On Nov 26, 2024, at 04:58, Dimitry Andric <dim@FreeBSD.org> wrote:

> On 26 Nov 2024, at 13:32, Dimitry Andric <dim@FreeBSD.org> wrote:
>> 
>> On 26 Nov 2024, at 11:19, Dag-Erling Smørgrav <des@FreeBSD.org> wrote:
>>> 
>>> Mark Millard <marklmi@yahoo.com> writes:
>>>> From inside a bulk -i where I did a manual make command
>>>> after it built and installed libsass.so.1.0.0 . The
>>>> manual make produced a /wrkdirs/ :
>>>> [...]
>>>> So the original creation looks okay. But . . .
>>>> [...]
>>>> So: The later, staged copy is a bad copy. Both are in the
>>>> tmpfs. So copying to the staging area makes a corrupted
>>>> copy inside the same tmpfs. After that, further copies of
>>>> staging's bad copy can be expected to be messed up.
>>> 
>>> This and the fact that it happens on 14 and 15 but not on 13 strongly
>>> suggests an issue wth `copy_file_range(2)`, since `install(1)` in 14 and
>>> 15 (but not in 13) now uses `copy_file_range(2)` if at all possible.
>>> 
>>> My educated guess is that hole detection doesn't work reliably for files
>>> that have had holes filled while memory-mapped, so `copy_file_range(2)`
>>> thinks there is a hole where there isn't one and skips some of the data
>>> when `install(1)` uses it to copy the library from `${WRKSRC}` to
>>> `${STAGEDIR}`.  This may or may not be specific to tmpfs.
>>> 
>>> You may want to try applying the attached patch to your FreeBSD 14 and
>>> 15 jails.  It prevents `cp(1)` and `install(1)` from trying to use
>>> `copy_file_range(2)`.
>> 
>> Yes, tmpfs is indeed the culprit (or at least involved).
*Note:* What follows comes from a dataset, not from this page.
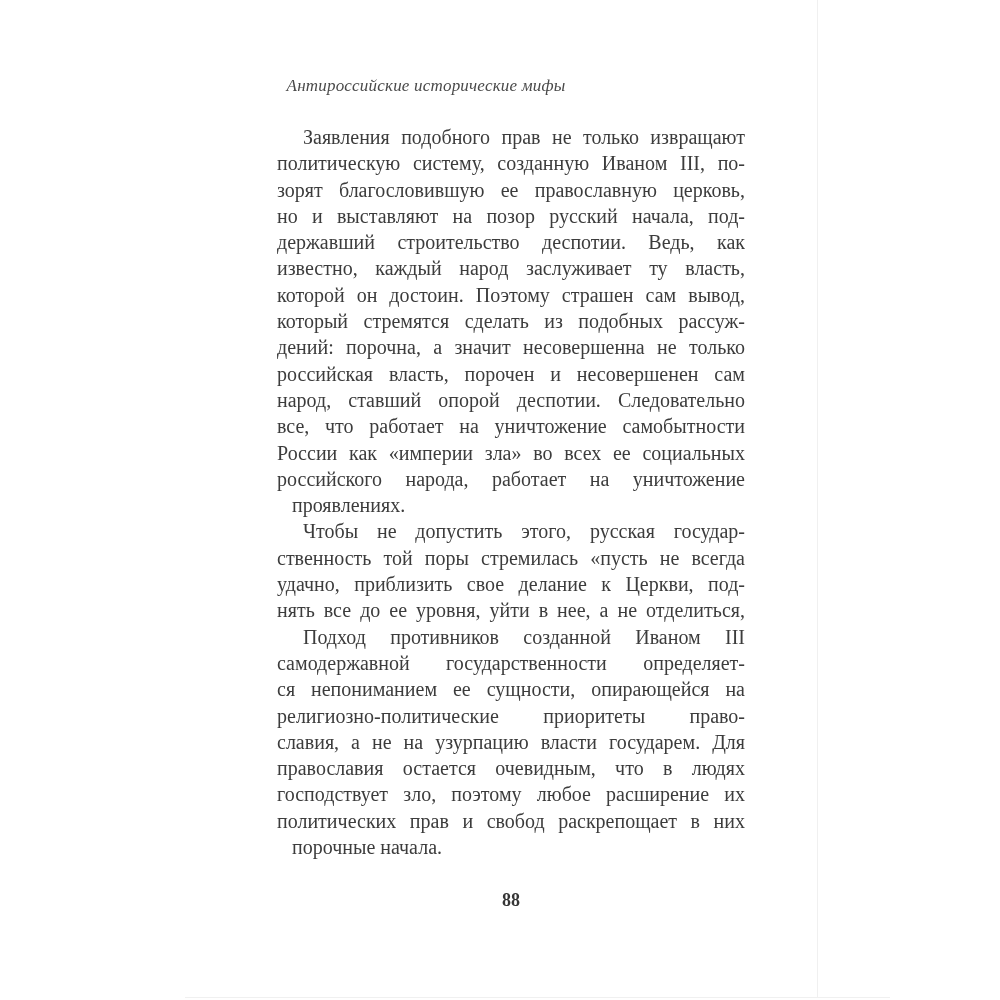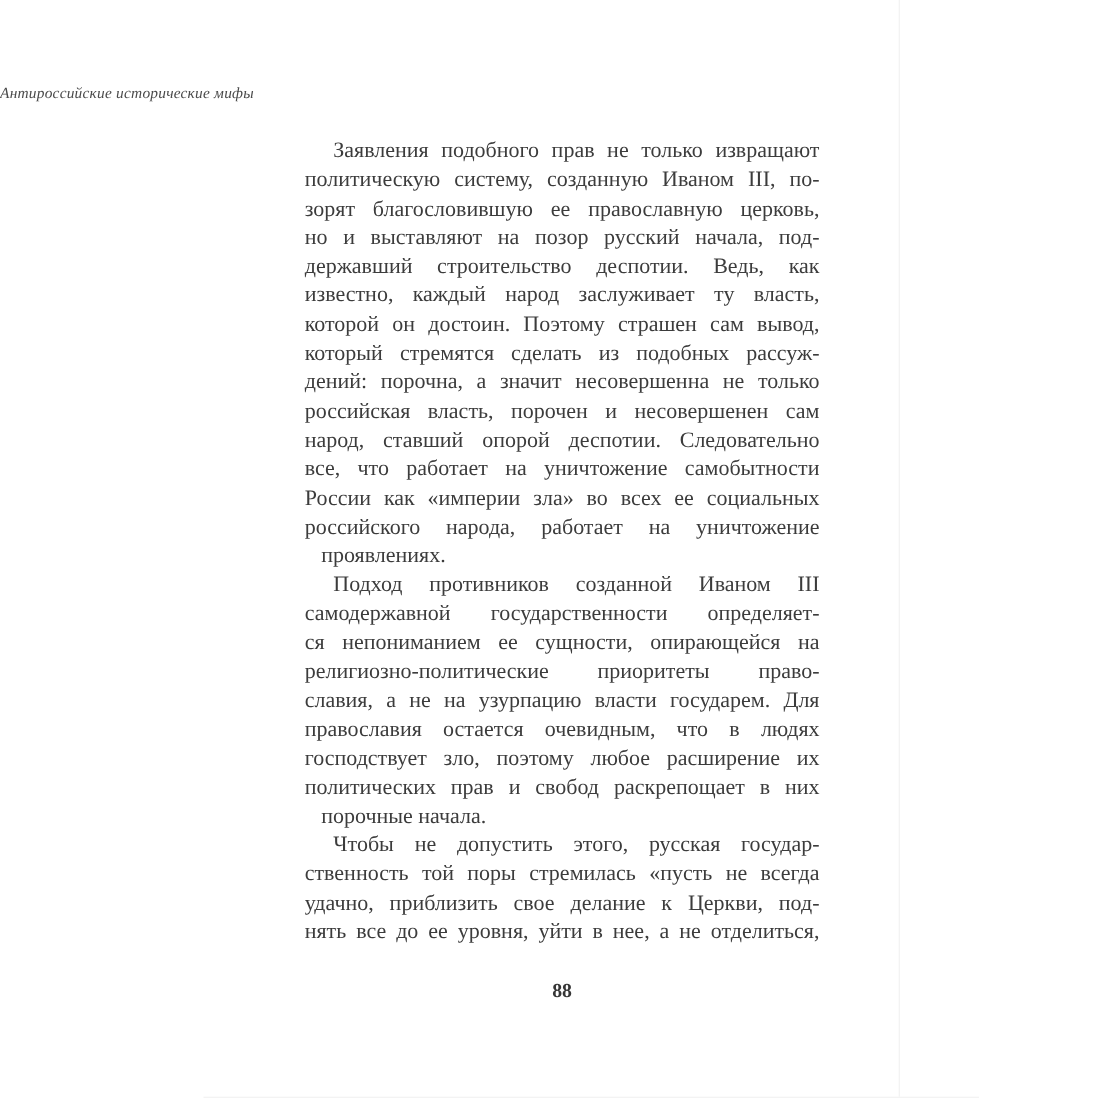"Антироссийские исторические мифы" .running-head { font-size: 14px -> 17px; text-align: left -> center }
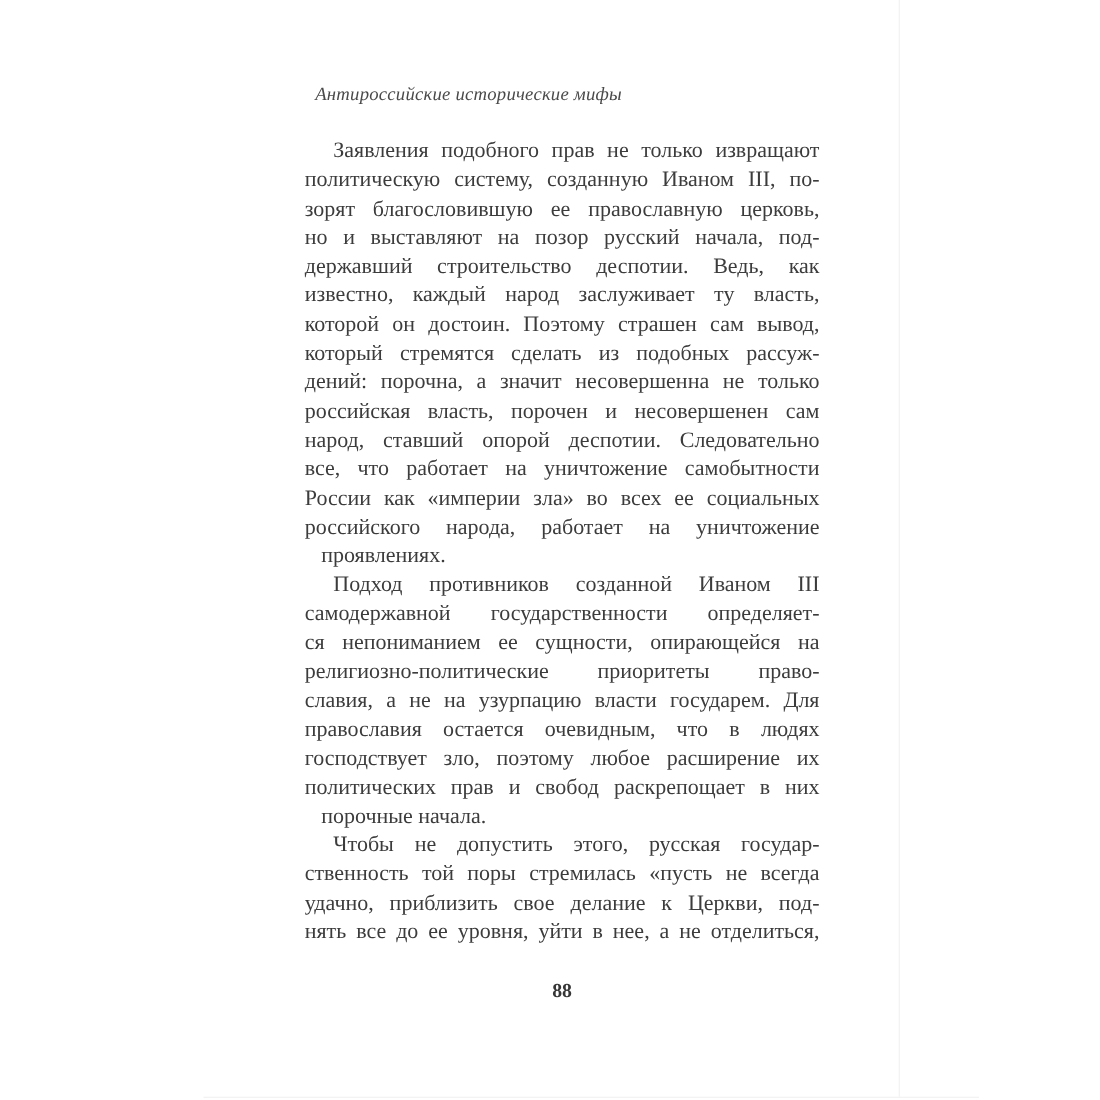"Подход противников созданной Иваном III" div.para { order: before "Чтобы не допустить этого, русская" -> after "Чтобы не допустить этого, русская" }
I have had USE_TMPFS=localbase in my poudriere.conf for a long time, since otherwise my build machine would run out of memory very quickly,

Use of TMPFS_BLACKLIST and TMPFS_BLACKLIST_TMPDIR can allow the use of
USE_TMPFS=all in many contexts. I'll later show my list that tries to
exclude most everything using more than 7 or so GiBytes of tmpfs for
the builder.

If nothing else, it can help have a context for testing for the failure
at hand for fairly general builds, including "bulk -a" .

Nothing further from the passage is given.